- [Source information]
**********

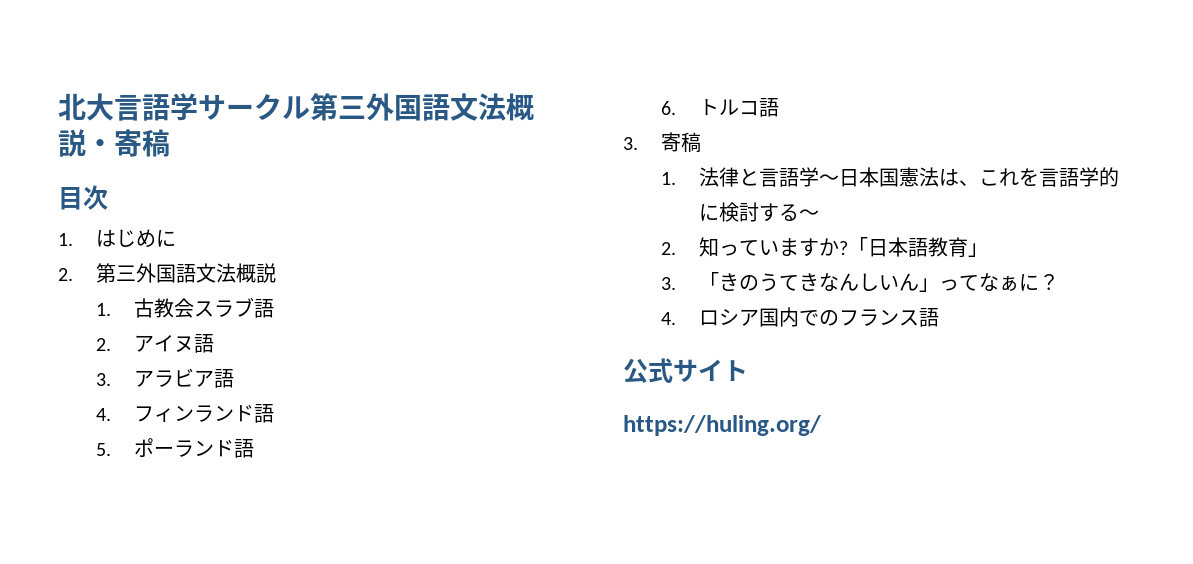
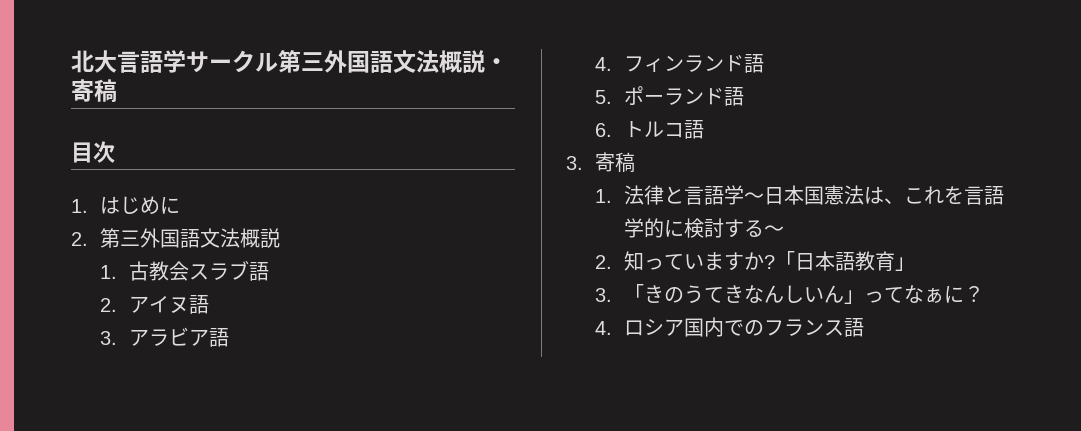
- 公式サイト
- https://huling.org/

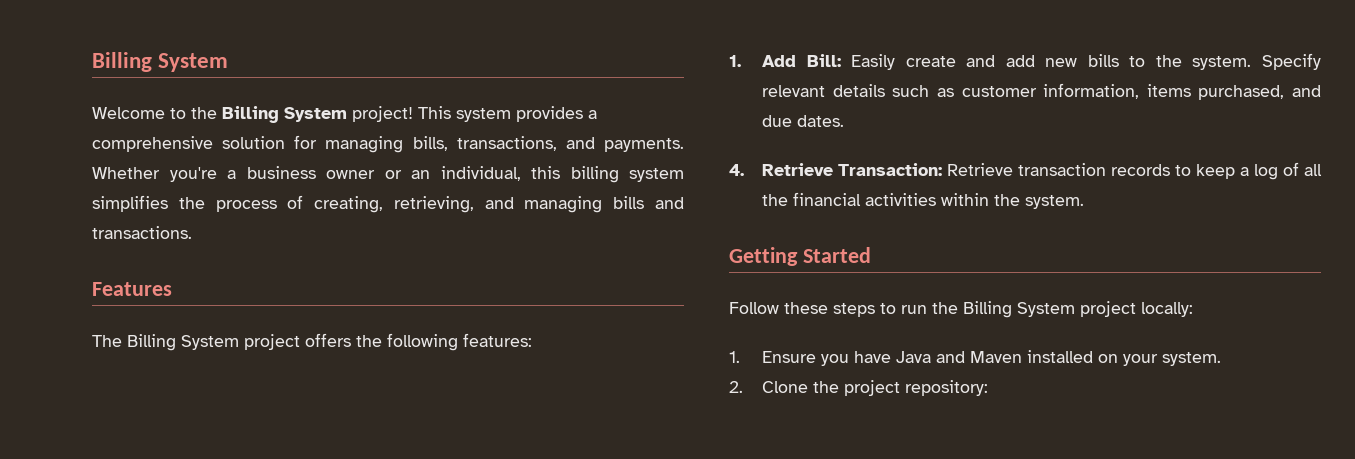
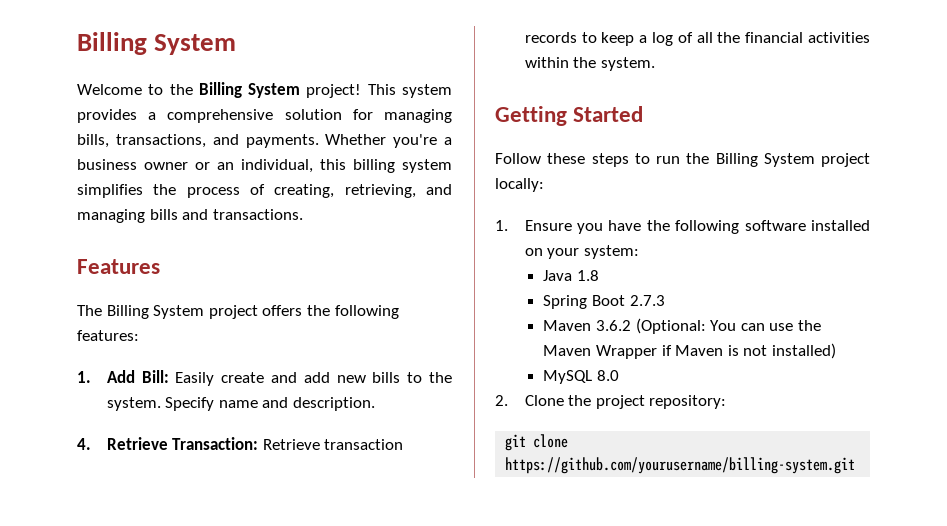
- Specify relevant details such as customer information, items purchased, and due dates.
+ Specify name and description.
- 1. Ensure you have Java and Maven installed on your system.
+ 1. Ensure you have the following software installed on your system:
+ Java 1.8
+ Spring Boot 2.7.3
+ Maven 3.6.2 (Optional: You can use the Maven Wrapper if Maven is not installed)
+ MySQL 8.0
+ git clone https://github.com/yourusername/billing-system.git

**********

Set the entries down again exactly. Do not include the images.

- [Solution below]
- 公式サイト
- https://huling.org/

- Specify relevant details such as customer information, items purchased, and due dates.
+ Specify name and description.
- 1. Ensure you have Java and Maven installed on your system.
+ 1. Ensure you have the following software installed on your system:
+ Java 1.8
+ Spring Boot 2.7.3
+ Maven 3.6.2 (Optional: You can use the Maven Wrapper if Maven is not installed)
+ MySQL 8.0
+ git clone https://github.com/yourusername/billing-system.git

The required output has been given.